In 1945, when I began the practice of general pediatrics in New York City, I was appointed to the teaching staff at Columbia University as an instructor at The Babies Hospital. Fortunately for me, as it turned out, Richard Day had just returned to the hospital (he spent the Second World War at the US Army’s Environmental Research Laboratory working on an improved hand-glove for use in arctic climates). I quickly became one of his most devoted followers. He was the first teacher I ever met who replied to most of my questions with an unapologetic, “I don’t know!”

When Dick came across Bradford Hill’s book (Principles of medical statistics) around 1947, he immediately recognized the importance of controlling biases and of statistical arguments in clinical research. He decided to spread the word at our hospital in a series of talks to the staff. But the word ‘statistics’ was off-putting and attendance was very poor – I was the only one in the audience at his last lecture! Like Dick, I was completely sold on the numerical approach; soon we were making nuisances of ourselves by criticizing the subjective ‘in-my-experience’ reasoning of our co-workers. For example, when we first tried to evaluate x-ray diagnoses of hyaline membrane disease in premature infants, we approached John Caffey, the pioneering pediatric radiologist at our hospital (behind his back we called him ‘Cactus Jack’). We asked him to make ‘blind’ readings of x-rays (to read unmarked films, without clinical information, and again after a one-month lapse). He refused to cooperate and was unmoved by our pleas for the need to determine rates of false positive and false negative diagnoses of hyaline membrane disease: “I wouldn’t believe your statistical arguments,” he told us, “even if you proved them to me.” (It took me years to realize that Jack was certainly right about the nature of ultimate proof in medicine!)

In 1949, a large federally funded premature infant station was opened in The Babies Hospital; it was part of a newly established city-wide program for the specialized care of the smallest newborn infants. They were transported from small maternity hospitals in a specially outfitted ambulance operated by the City of New York to stations in the large university hospitals. Routine ophthalmoscopic examinations of each infant at weekly intervals had just been initiated in our new unit to assess the prevalence of retinopathy of prematurity (originally called retrolental fibroplasia, but I will use ROP, the present-day term, here). This mysterious disease was first described in Boston in 1942, but early stages had never been diagnosed in New York up to this time. A few weeks after our new unit opened, Fred Blodi, the young ophthalmologist-in-training who carried out the eye examinations, found the first example of the initial retinal vascular signs of the strange blinding disorder. (The baby, my patient, was the child of the professor of biochemistry. Prior to this pregnancy his wife had had six miscarriages. The current 1200 gram premature infant was the first of her offspring to live.)

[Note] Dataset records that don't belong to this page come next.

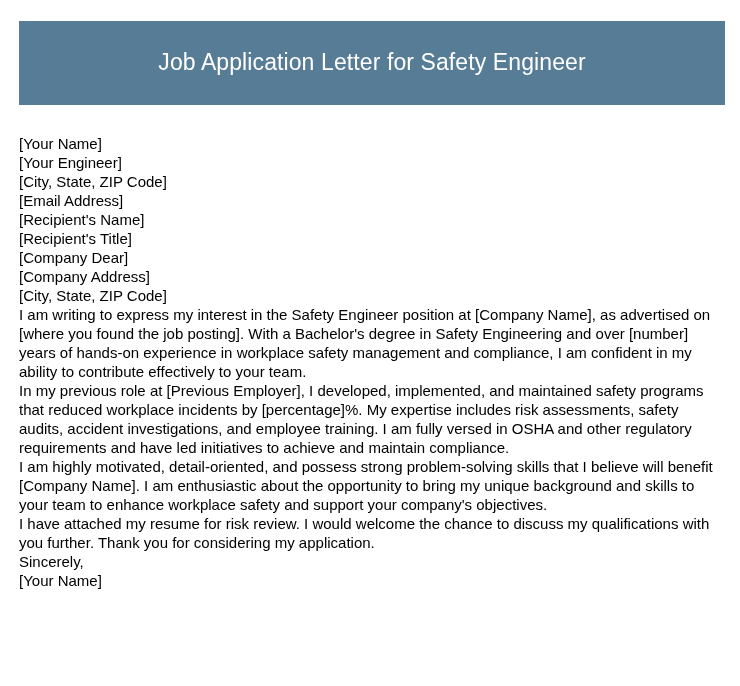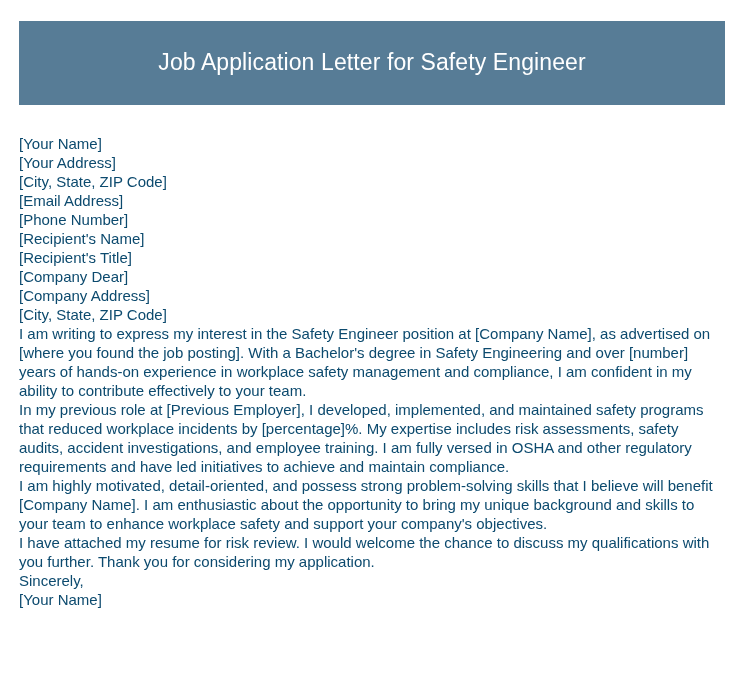--- a/index.html
+++ b/index.html
@@ -39,21 +39,21 @@
     line-height: 1.2;
     text-align: center;
     margin: 0;
     font-family: "Liberation Sans", sans-serif;
   }
   .letter-body {
     position: absolute;
     left: 19px;
     top: 134px;
     width: 706px;
-    color: #0c4a6e;
+    color: #000000;
     font-size: 15px;
     line-height: 19px;
     font-family: "Liberation Sans", sans-serif;
   }
   .letter-line {
     margin: 0;
     padding: 0;
     white-space: normal;
     word-wrap: break-word;
   }
@@ -62,24 +62,23 @@
 <body>
 
 <div class="page">
 
   <div class="letter-header">
     <h1 class="letter-title">Job Application Letter for Safety Engineer</h1>
   </div>
 
   <div class="letter-body">
     <p class="letter-line">[Your Name]</p>
-    <p class="letter-line">[Your Address]</p>
+    <p class="letter-line">[Your Engineer]</p>
     <p class="letter-line">[City, State, ZIP Code]</p>
     <p class="letter-line">[Email Address]</p>
-    <p class="letter-line">[Phone Number]</p>
     <p class="letter-line">[Recipient's Name]</p>
     <p class="letter-line">[Recipient's Title]</p>
     <p class="letter-line">[Company Dear]</p>
     <p class="letter-line">[Company Address]</p>
     <p class="letter-line">[City, State, ZIP Code]</p>
     <p class="letter-line">I am writing to express my interest in the Safety Engineer position at [Company Name], as advertised on [where you found the job posting]. With a Bachelor's degree in Safety Engineering and over [number] years of hands-on experience in workplace safety management and compliance, I am confident in my ability to contribute effectively to your team.</p>
     <p class="letter-line">In my previous role at [Previous Employer], I developed, implemented, and maintained safety programs that reduced workplace incidents by [percentage]%. My expertise includes risk assessments, safety audits, accident investigations, and employee training. I am fully versed in OSHA and other regulatory requirements and have led initiatives to achieve and maintain compliance.</p>
     <p class="letter-line">I am highly motivated, detail-oriented, and possess strong problem-solving skills that I believe will benefit [Company Name]. I am enthusiastic about the opportunity to bring my unique background and skills to your team to enhance workplace safety and support your company's objectives.</p>
     <p class="letter-line">I have attached my resume for risk review. I would welcome the chance to discuss my qualifications with you further. Thank you for considering my application.</p>
     <p class="letter-line">Sincerely,</p>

We panicked at the thought that this ‘precious child’, who was now thriving, would go blind. Something must be done immediately, we felt, to prevent a tragedy. Fred Blodi suggested we try using the then-new anti-inflammatory agent, adrenocorticotropic hormone (ACTH). In desperation, we grasped at this ‘straw’ and administered the powerful drug. As it had never been used before in newborn infants, we made a crude guess about dosage based on reports of use in experimental animals. The vascular proliferation seemed to subside after treatment began, but the systemic effects of the drug (ravenous hunger, growth arrest, Cushing-syndrome-like manifestations) were frightening. We reduced the dose but the eye changes worsened, so the dose was increased and, again, the changes improved. After about a week on treatment, we cautiously reduced the ACTH. This time there was no flare up and we stopped treatment without incident. The infant gained weight and her eyes were almost normal when she was sent home.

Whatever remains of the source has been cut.